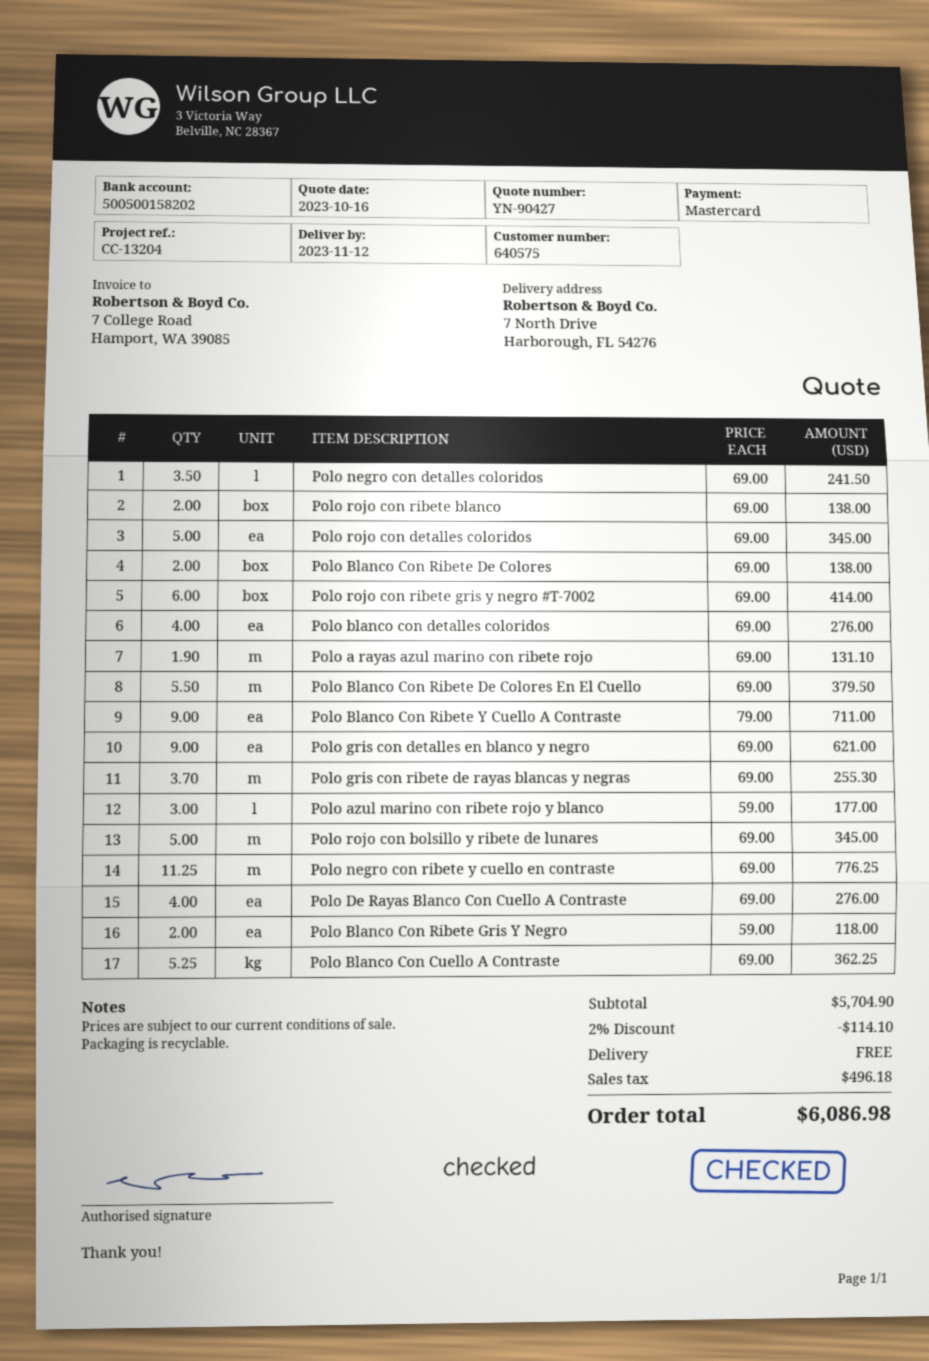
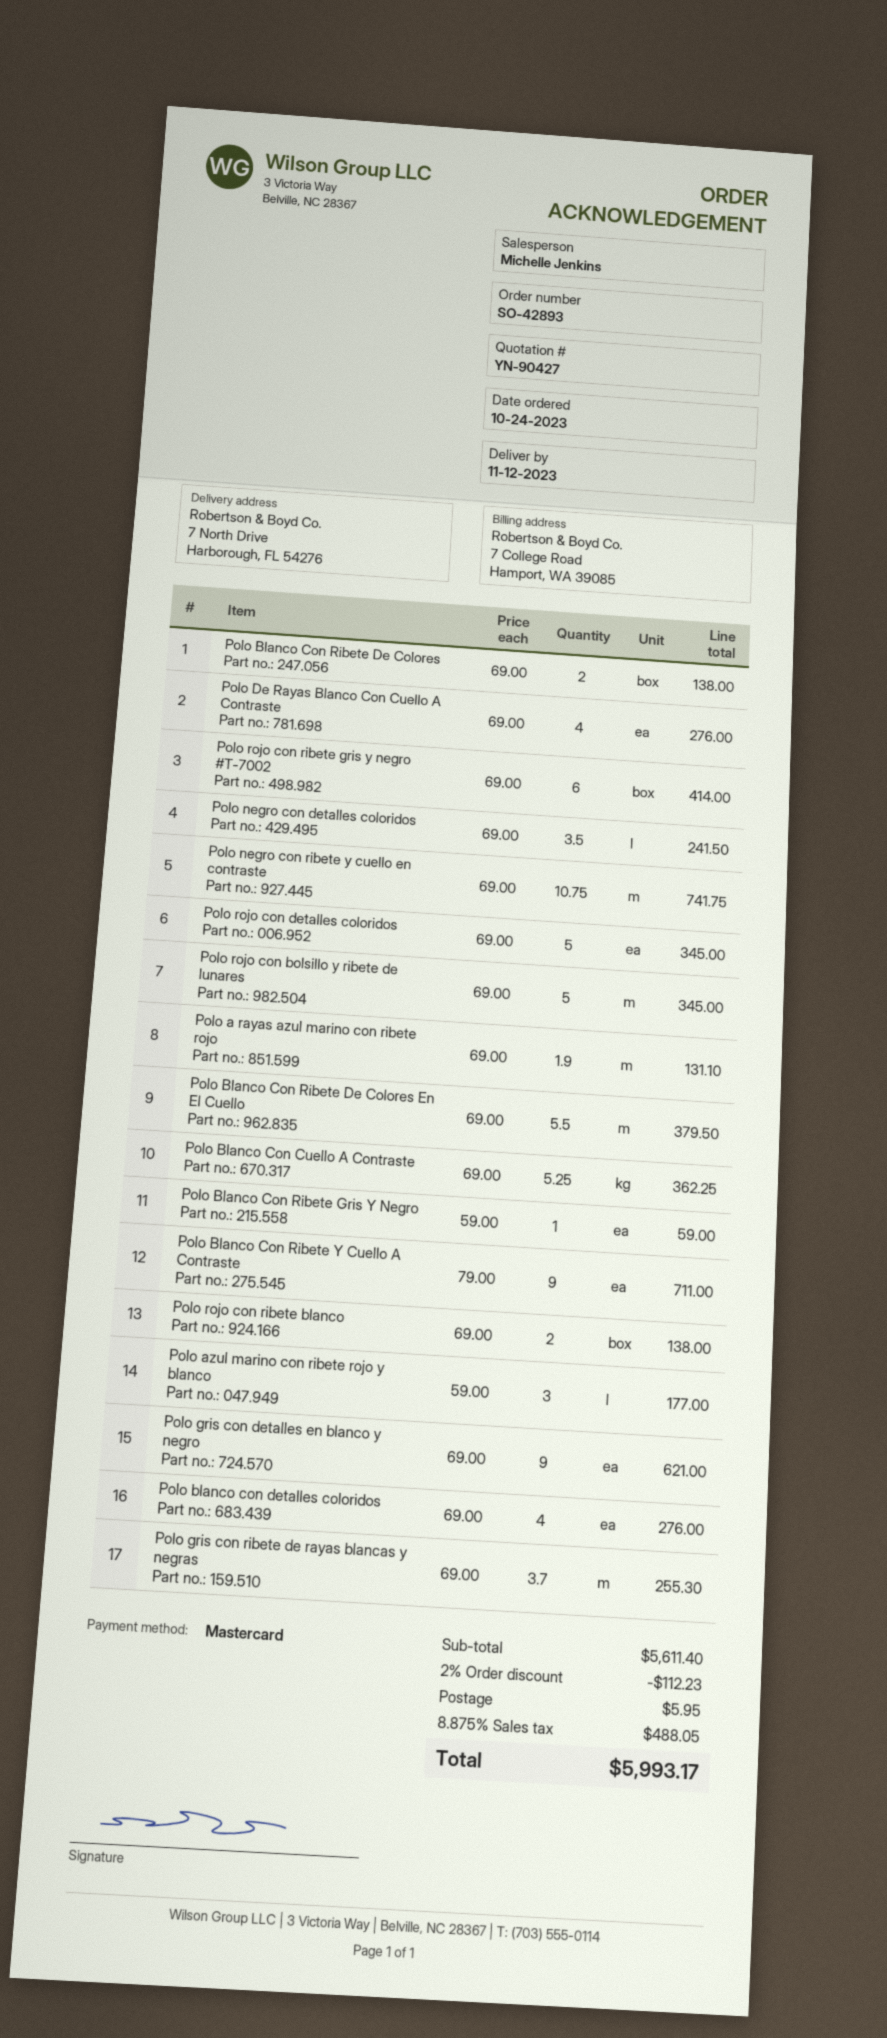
Polo negro con ribete y cuello en contraste: 11.25 x 69.00 = 776.25 -> 10.75 x 69.00 = 741.75
Polo Blanco Con Ribete Gris Y Negro: 2 x 59.00 = 118.00 -> 1 x 59.00 = 59.00
subtotal: 5704.90 -> 5611.40
discount: 2% = 114.10 -> 2% = 112.23
shipping: 0.00 -> 5.95
tax: 496.18 -> 488.05
total: 6086.98 -> 5993.17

=-=-=

> DIRECTIONS
Every line above is to be repeated exactly, but no picture is to appear in the copy.

> RESULT FOR THIS EXERCISE
Polo negro con ribete y cuello en contraste: 11.25 x 69.00 = 776.25 -> 10.75 x 69.00 = 741.75
Polo Blanco Con Ribete Gris Y Negro: 2 x 59.00 = 118.00 -> 1 x 59.00 = 59.00
subtotal: 5704.90 -> 5611.40
discount: 2% = 114.10 -> 2% = 112.23
shipping: 0.00 -> 5.95
tax: 496.18 -> 488.05
total: 6086.98 -> 5993.17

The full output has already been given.